> [WORK INSTRUCTIONS] Below this task are records; return each one exactly and omit its images.

> [SOURCE INFORMATION]

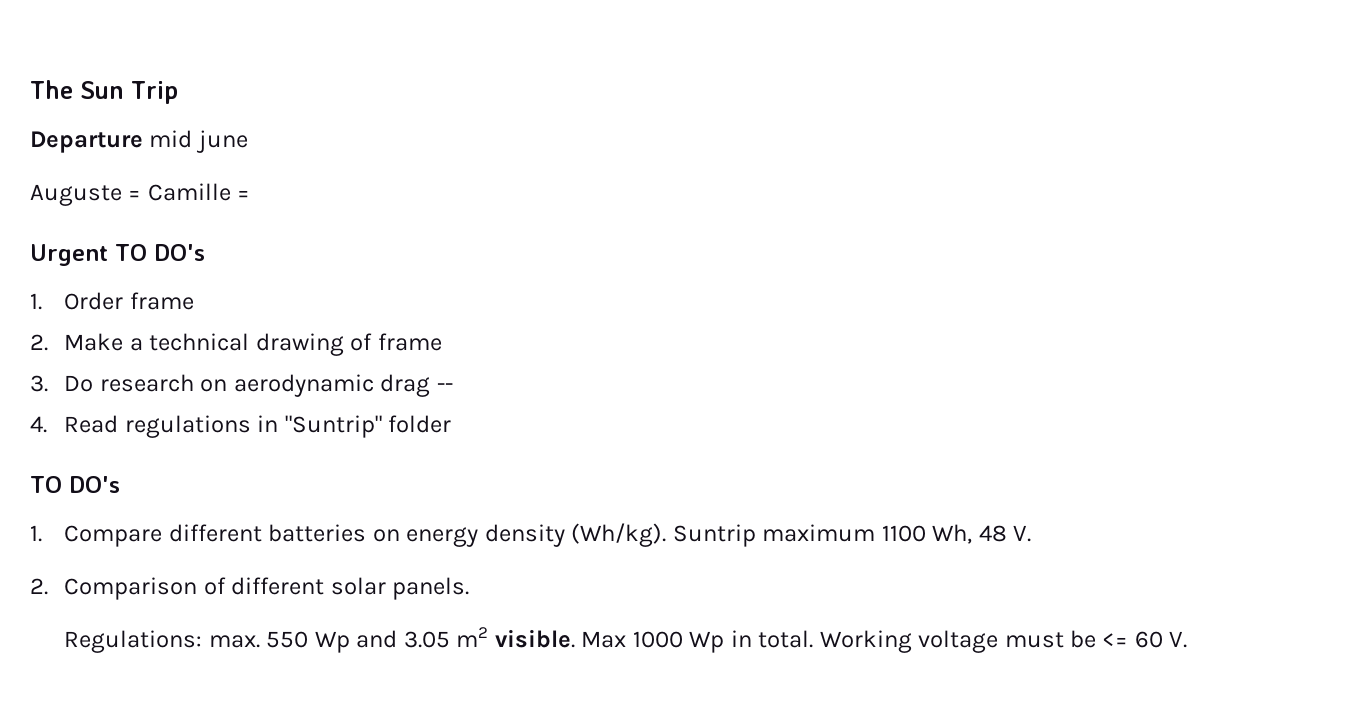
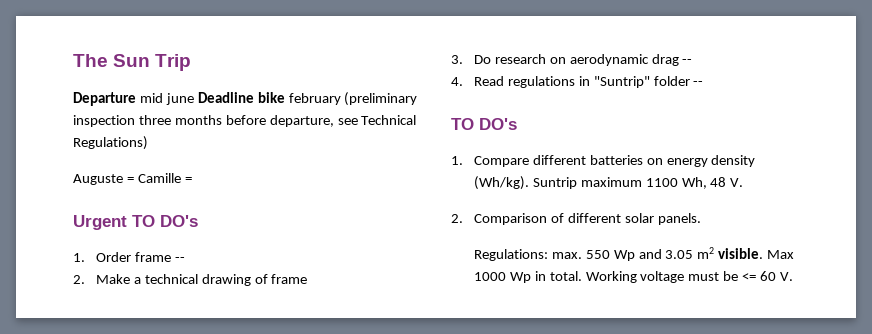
(248, 141) none -> [197,92,418,106] [73,115,417,127] [73,136,148,150] Deadline bike february (preliminary inspection three months before departure, see Technical Regulations)
(194, 301) none -> [174,257,185,262] --
(452, 424) none -> [693,81,704,86] --

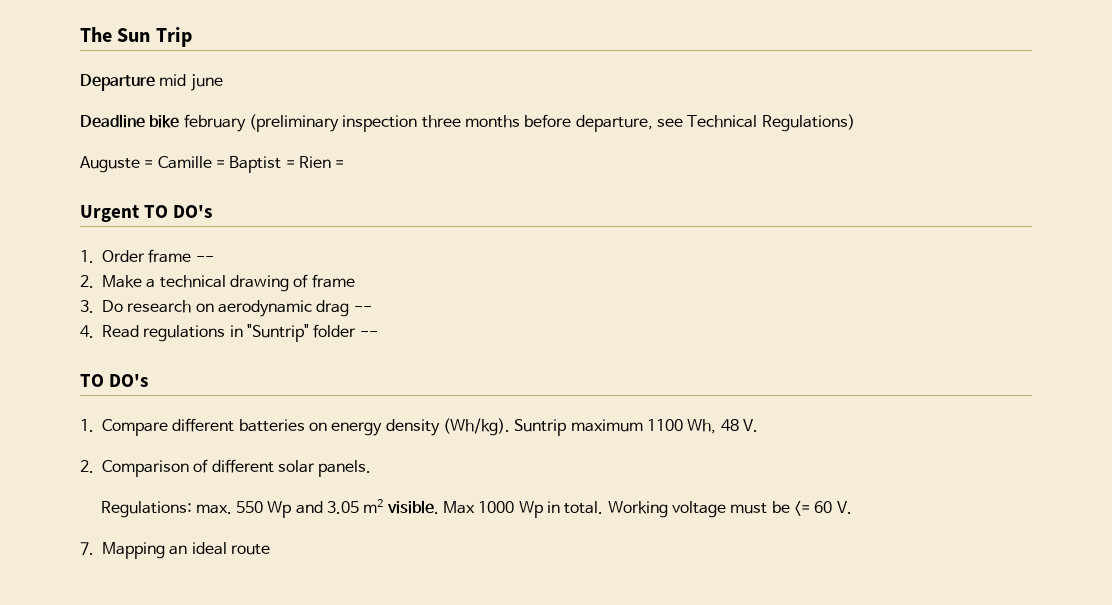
(194, 99) none -> (223, 82) //
(192, 180) none -> [229,156,345,173] Baptist = Rien =
(794, 276) none -> [80,542,270,559] // 7. Mapping an ideal route

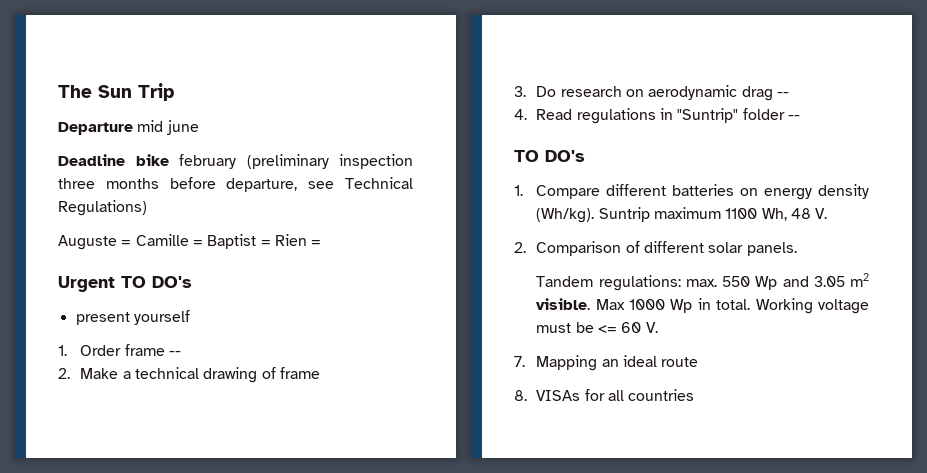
(213, 211) none -> [75,310,190,325] // present yourself
[100,501,192,518] Regulations: -> [536,275,681,291] Tandem regulations:
(270, 549) none -> [514,389,695,401] // 8. VISAs for all countries

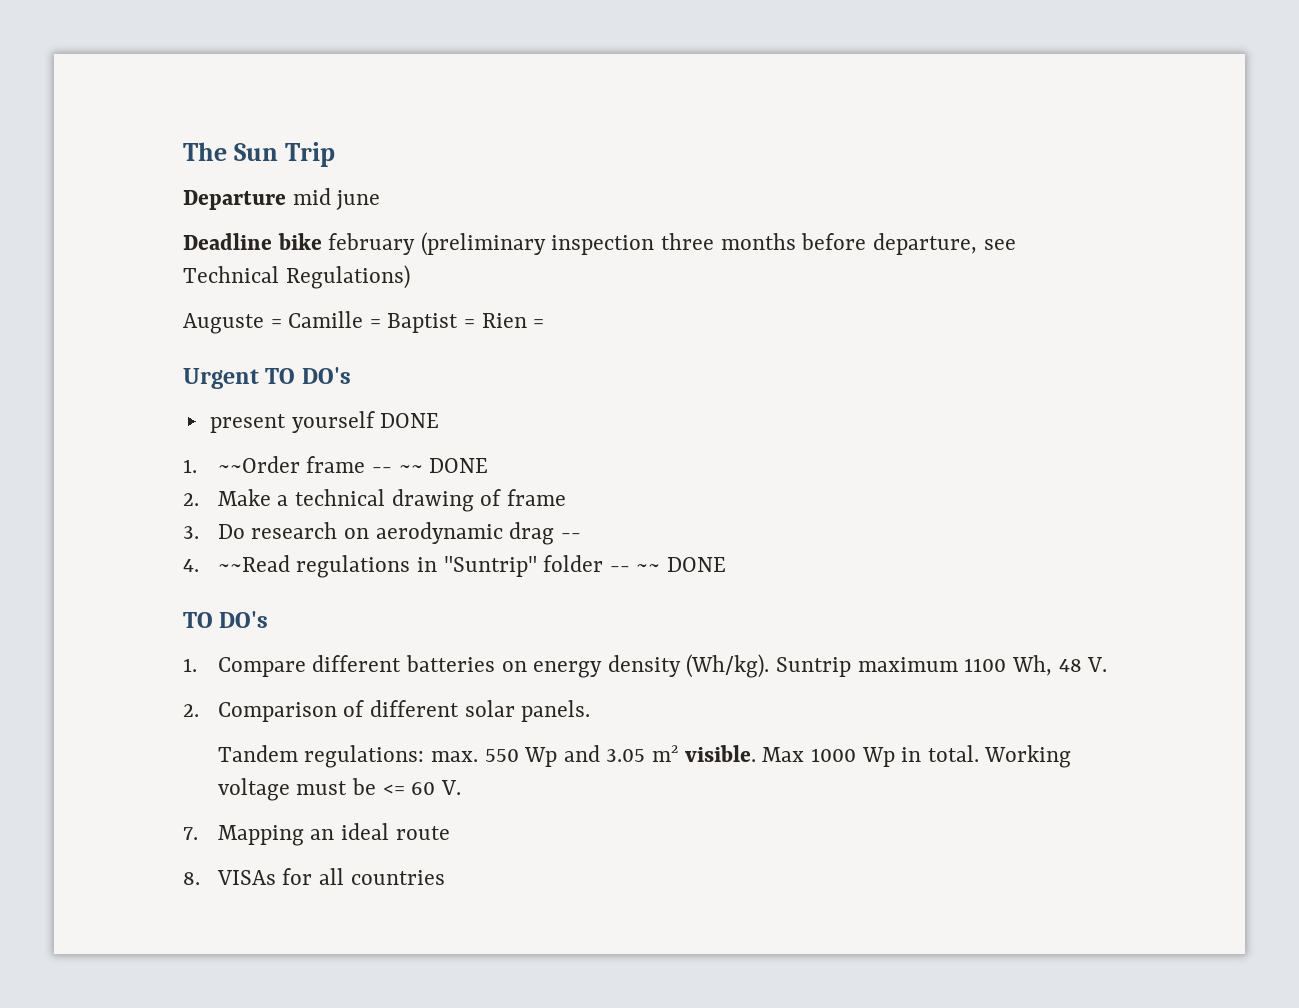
[58,345,122,356] // 1. Order -> [380,413,440,428] [183,456,300,473] DONE // 1. ~~Order
(181, 353) none -> [398,458,489,473] ~~ DONE
[536,109,573,120] Read -> [217,555,290,572] ~~Read
(800, 117) none -> [636,557,727,572] ~~ DONE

> [REPLY]
(248, 141) none -> [197,92,418,106] [73,115,417,127] [73,136,148,150] Deadline bike february (preliminary inspection three months before departure, see Technical Regulations)
(194, 301) none -> [174,257,185,262] --
(452, 424) none -> [693,81,704,86] --

(194, 99) none -> (223, 82) //
(192, 180) none -> [229,156,345,173] Baptist = Rien =
(794, 276) none -> [80,542,270,559] // 7. Mapping an ideal route

(213, 211) none -> [75,310,190,325] // present yourself
[100,501,192,518] Regulations: -> [536,275,681,291] Tandem regulations:
(270, 549) none -> [514,389,695,401] // 8. VISAs for all countries

[58,345,122,356] // 1. Order -> [380,413,440,428] [183,456,300,473] DONE // 1. ~~Order
(181, 353) none -> [398,458,489,473] ~~ DONE
[536,109,573,120] Read -> [217,555,290,572] ~~Read
(800, 117) none -> [636,557,727,572] ~~ DONE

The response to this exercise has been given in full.